→ **Try it**:
Using the data below, gather each line that includes the word "item".

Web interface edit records
····················

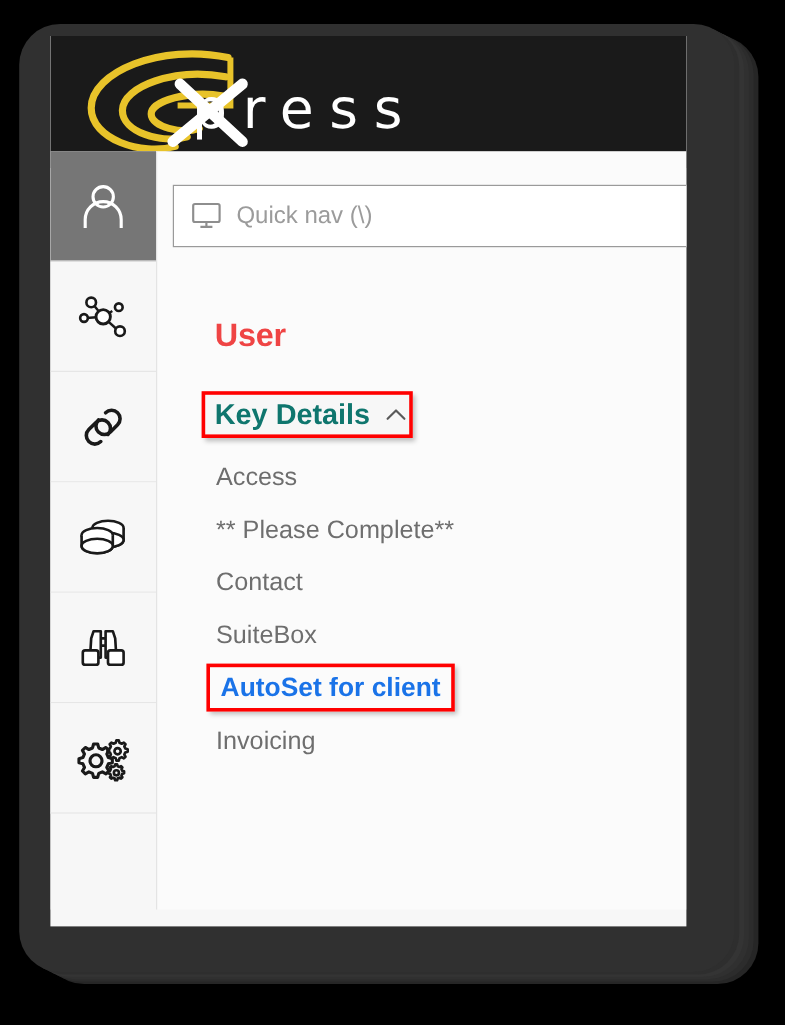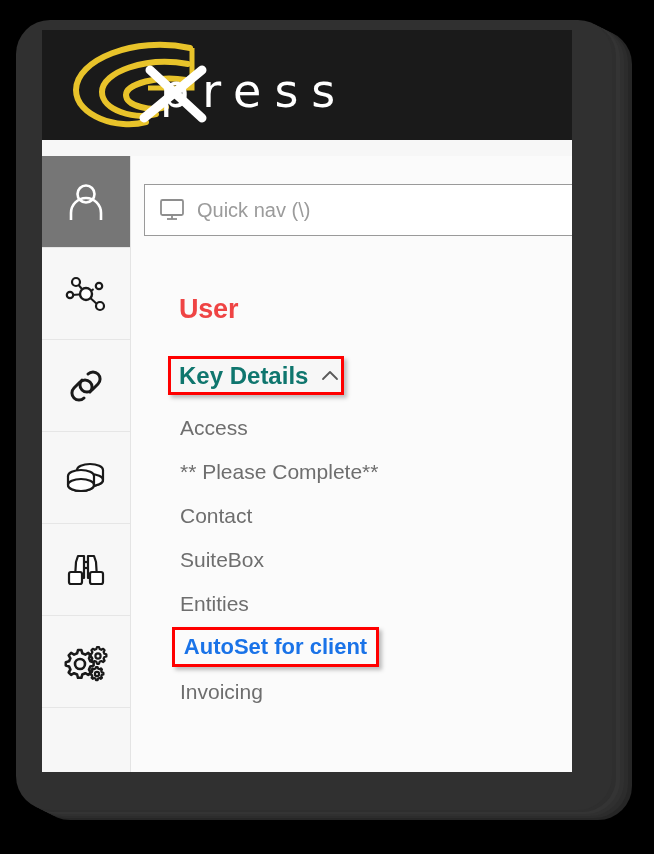--- a/index.html
+++ b/index.html
@@ -75,7 +75,7 @@
   
   #app-body {
     position: absolute;
-    left: 0; top: 126px;
+    left: 0; top: 96px;
     width: 530px; height: 632px;
   }
 

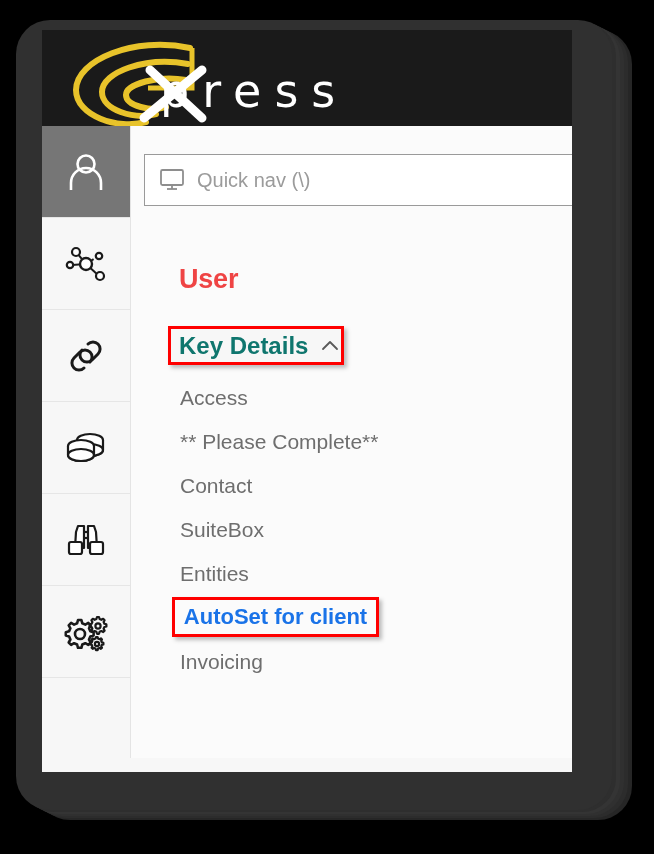--- a/index.html
+++ b/index.html
@@ -359,9 +359,6 @@
         </div>
 
 
-        <div class="nav-item">
-          <span>Entities</span>
-        </div>
 
         <div class="nav-item highlighted">
           <div class="nav-highlight-box">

····················

→ **Written solution**:
-        <div class="nav-item">
         <div class="nav-item highlighted">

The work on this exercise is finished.